- [SOURCE MATERIAL]
┄┄┄┄┄┄┄┄┄┄
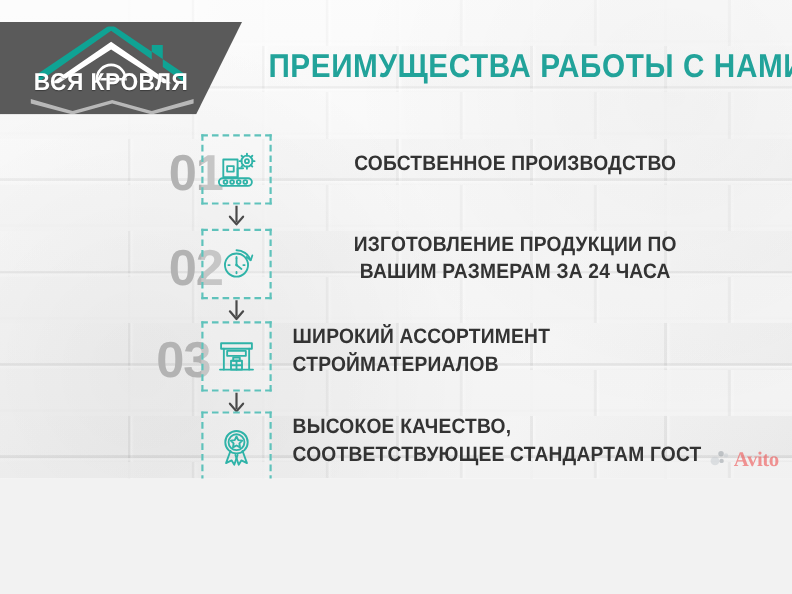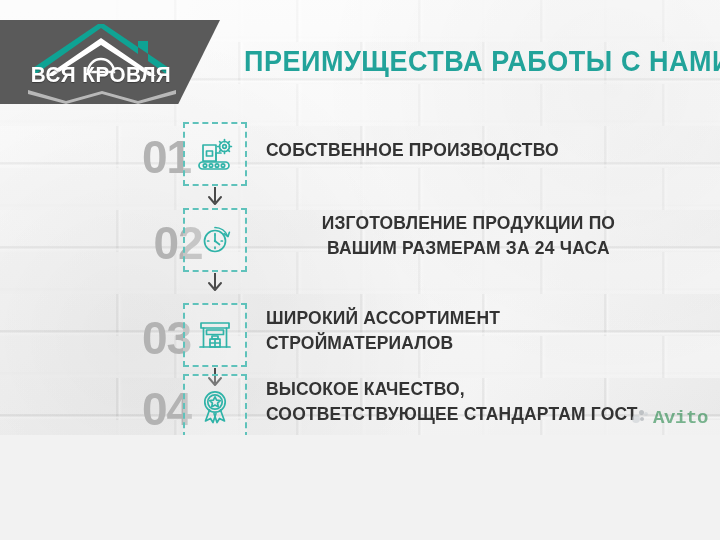--- a/index.html
+++ b/index.html
@@ -252,7 +252,7 @@
 
   <div id="benefits">
 
-    <div class="benefit one-line" style="top:0px;">
+    <div class="benefit one-line" style="top:0px;text-align:center;">
       <div class="num">01</div>
       <div class="box">
         <span>

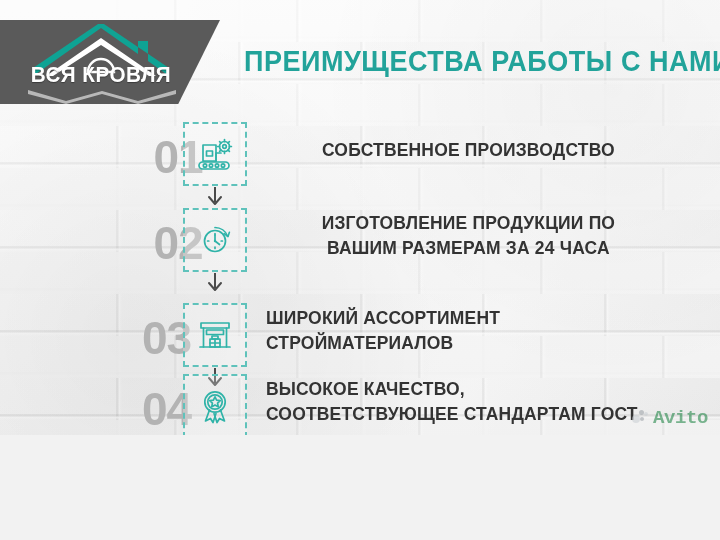--- a/index.html
+++ b/index.html
@@ -305,7 +305,7 @@
       </div>
     </div>
 
-    <div class="benefit two-line" style="top:181px;">
+    <div class="benefit two-line" style="top:170px;">
       <div class="num">03</div>
       <div class="box">
         <span>

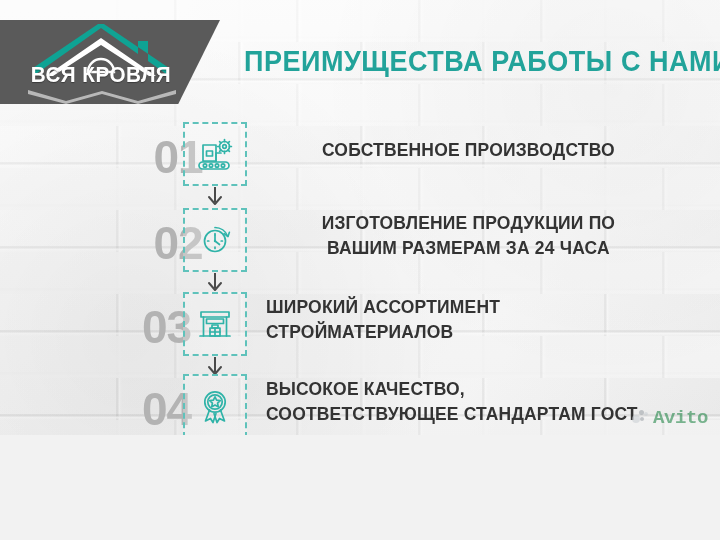--- a/index.html
+++ b/index.html
@@ -331,7 +331,6 @@
     </div>
 
     <div class="benefit two-line" style="top:252px;">
-      <div class="num">04</div>
       <div class="box">
         <span>
           <svg width="38" height="40" viewBox="0 0 38 40" fill="none" stroke="#2fb3a8" stroke-width="1.7" stroke-linecap="round" stroke-linejoin="round">

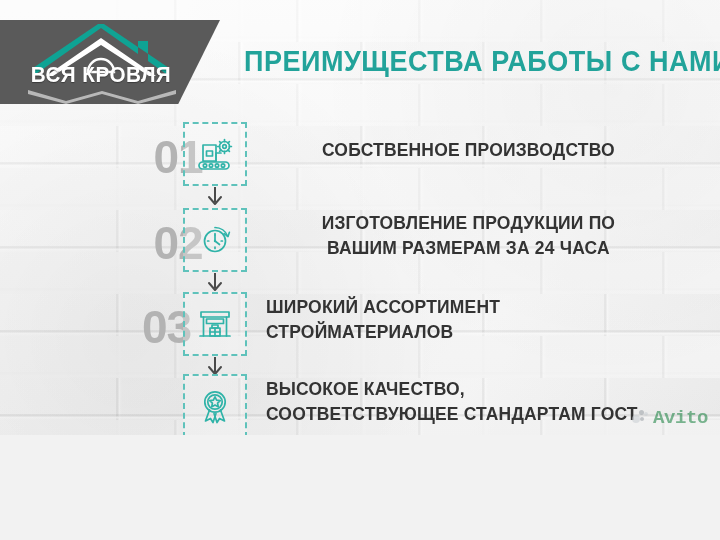--- a/index.html
+++ b/index.html
@@ -208,8 +208,8 @@
   #avito .dots i:nth-child(3){ left:8px;top:7px;  width:4px;  height:4px; background:#9aa0a6;}
   #avito .dots i:nth-child(4){ left:12px;top:2px; width:4px;  height:4px; background:#c9ced3;}
   #avito .word {
-    color:#15803d;
-    font-family:Liberation Mono, monospace;
+    color:#ef4444;
+    font-family:Liberation Serif, serif;
     font-weight:bold;
     font-size:19px;
     letter-spacing:-.4px;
┄┄┄┄┄┄┄┄┄┄
- [PROBLEM TO WORK ON]
In repeating the entries, exclude the pictures and alter nothing else.

- [YOUR RESPONSE]
--- a/index.html
+++ b/index.html
@@ -252,7 +252,7 @@
 
   <div id="benefits">
 
-    <div class="benefit one-line" style="top:0px;">
+    <div class="benefit one-line" style="top:0px;text-align:center;">
       <div class="num">01</div>
       <div class="box">
         <span>

--- a/index.html
+++ b/index.html
@@ -305,7 +305,7 @@
       </div>
     </div>
 
-    <div class="benefit two-line" style="top:181px;">
+    <div class="benefit two-line" style="top:170px;">
       <div class="num">03</div>
       <div class="box">
         <span>

--- a/index.html
+++ b/index.html
@@ -331,7 +331,6 @@
     </div>
 
     <div class="benefit two-line" style="top:252px;">
-      <div class="num">04</div>
       <div class="box">
         <span>
           <svg width="38" height="40" viewBox="0 0 38 40" fill="none" stroke="#2fb3a8" stroke-width="1.7" stroke-linecap="round" stroke-linejoin="round">

--- a/index.html
+++ b/index.html
@@ -208,8 +208,8 @@
   #avito .dots i:nth-child(3){ left:8px;top:7px;  width:4px;  height:4px; background:#9aa0a6;}
   #avito .dots i:nth-child(4){ left:12px;top:2px; width:4px;  height:4px; background:#c9ced3;}
   #avito .word {
-    color:#15803d;
-    font-family:Liberation Mono, monospace;
+    color:#ef4444;
+    font-family:Liberation Serif, serif;
     font-weight:bold;
     font-size:19px;
     letter-spacing:-.4px;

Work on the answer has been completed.